Machine learning is the latest to make waves in the field of Information Security, and for good reason. The support of complex algorithms that ‘learn’ and grow is invaluable to human analysts, allowing them to focus on larger tactical fights and strengthen security systems to be virtually bulletproof. In both routine and structural changes to Information Security, machine learning plays an increasingly important role and will continue to do so, leading into the coming years.
What is Information Security (InfoSec)?
InfoSec refers to the systems, tools and processes that are designed and then deployed to field sensitive and confidential data from being compromised or tampered with.
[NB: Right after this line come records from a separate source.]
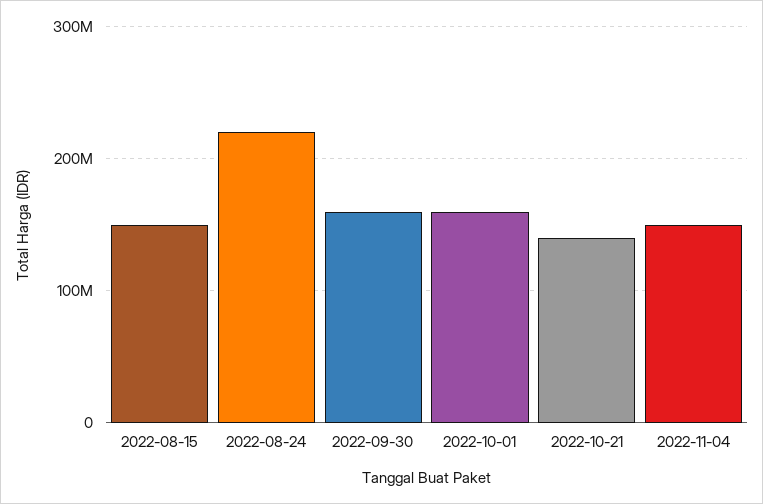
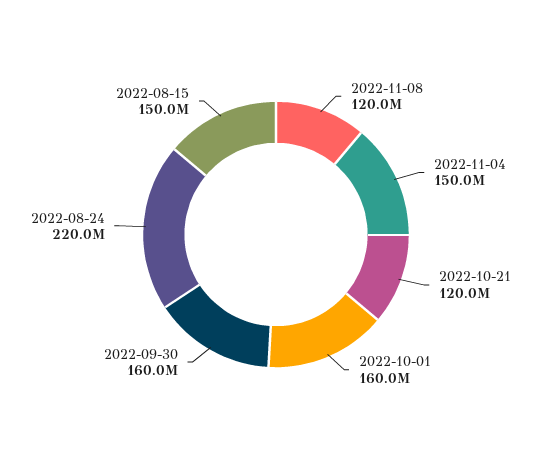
2022-10-21: 140000000 -> 120000000
2022-11-08: none -> 120000000

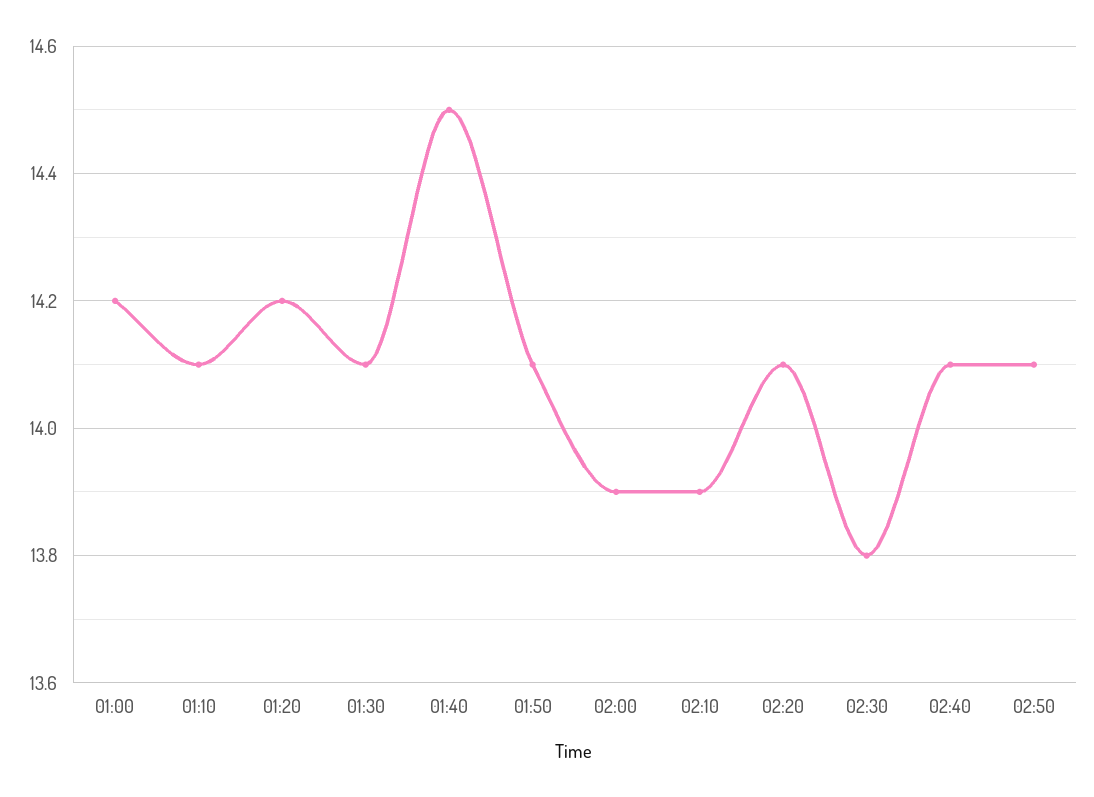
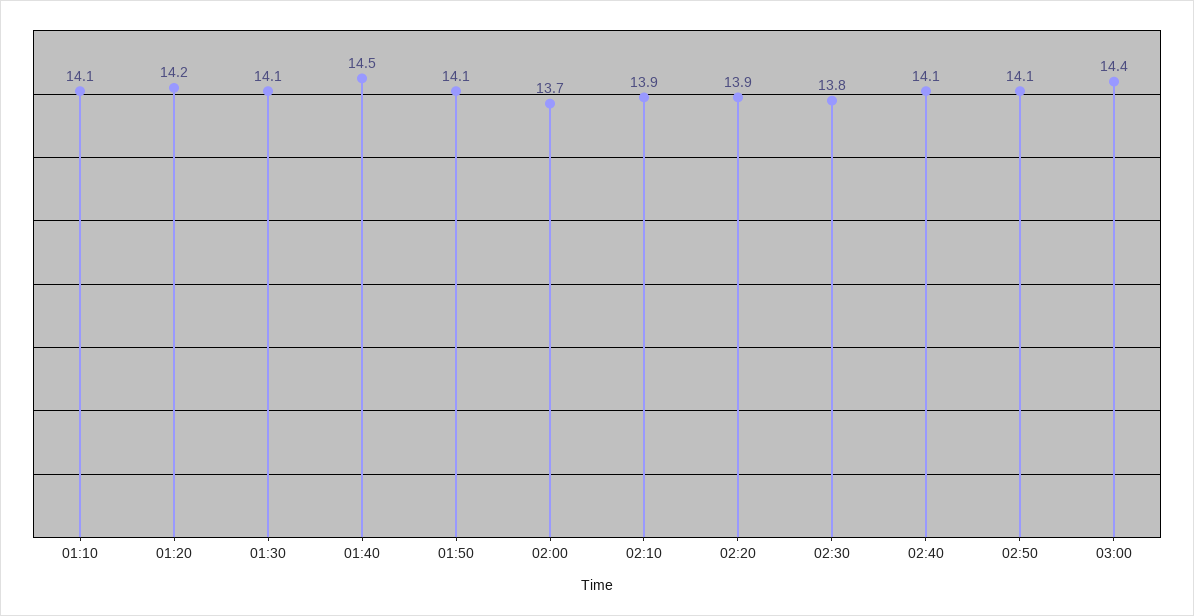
01:00: 14.2 -> none
02:00: 13.9 -> 13.7
02:20: 14.1 -> 13.9
03:00: none -> 14.4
Disruption, modification and destruction of data are some of the more common results of InfoSec breaches. The protection of digital and non-digital data falls under InfoSec. Security processes must account for the safety of data regardless of what format it is in.
Why is it important?
Technology continues to make significant inroads outside of IT to find acceptance in industries that were not “traditionally” in the purview of technology. The flip side is that there is an alarming increase in big data which, in turn, warrants the increased use of security measures to protect a growing clientele from data breaches and security threats.
These burning issues plaguing an increasingly digital world are indicators of the need for InfoSec:
- Sophisticated attacks: Hackers are using agile technologies and unseen malware to breach and compromise data– an issue that traditional security systems are hopelessly unequipped to deal with.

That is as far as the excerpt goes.